What you are asked to do: What is needed is the full listing written out exactly, minus the pictures.
────────────────────
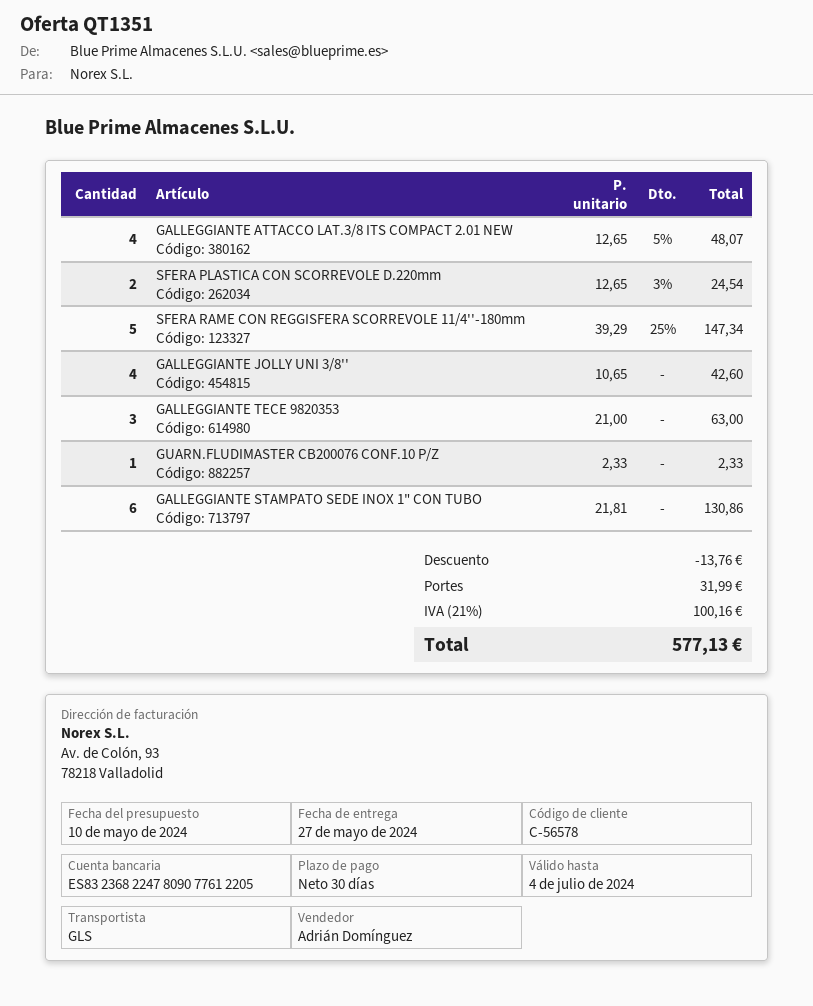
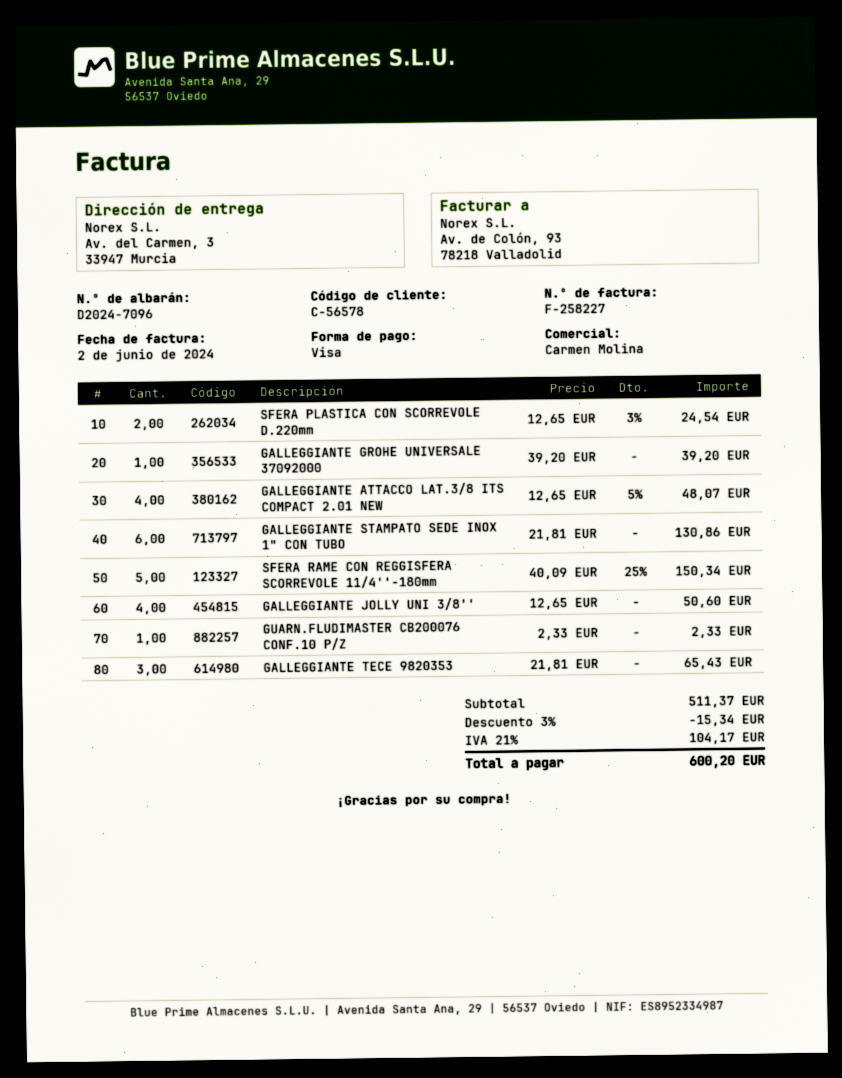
sales rep: Adrián Domínguez -> Carmen Molina
SFERA RAME CON REGGISFERA SCORREVOLE 11/4''-180mm: 5 x 39.29 - 25% = 147.34 -> 5 x 40.09 - 25% = 150.34
GALLEGGIANTE JOLLY UNI 3/8'': 4 x 10.65 = 42.60 -> 4 x 12.65 = 50.60
GALLEGGIANTE TECE 9820353: 3 x 21.00 = 63.00 -> 3 x 21.81 = 65.43
GALLEGGIANTE GROHE UNIVERSALE 37092000: none -> 1 x 39.20 = 39.20
discount: 13.76 -> 15.34
shipping: 31.99 -> none
tax: 21% = 100.16 -> 21% = 104.17
total: 577.13 -> 600.20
────────────────────
Answer below:
sales rep: Adrián Domínguez -> Carmen Molina
SFERA RAME CON REGGISFERA SCORREVOLE 11/4''-180mm: 5 x 39.29 - 25% = 147.34 -> 5 x 40.09 - 25% = 150.34
GALLEGGIANTE JOLLY UNI 3/8'': 4 x 10.65 = 42.60 -> 4 x 12.65 = 50.60
GALLEGGIANTE TECE 9820353: 3 x 21.00 = 63.00 -> 3 x 21.81 = 65.43
GALLEGGIANTE GROHE UNIVERSALE 37092000: none -> 1 x 39.20 = 39.20
discount: 13.76 -> 15.34
shipping: 31.99 -> none
tax: 21% = 100.16 -> 21% = 104.17
total: 577.13 -> 600.20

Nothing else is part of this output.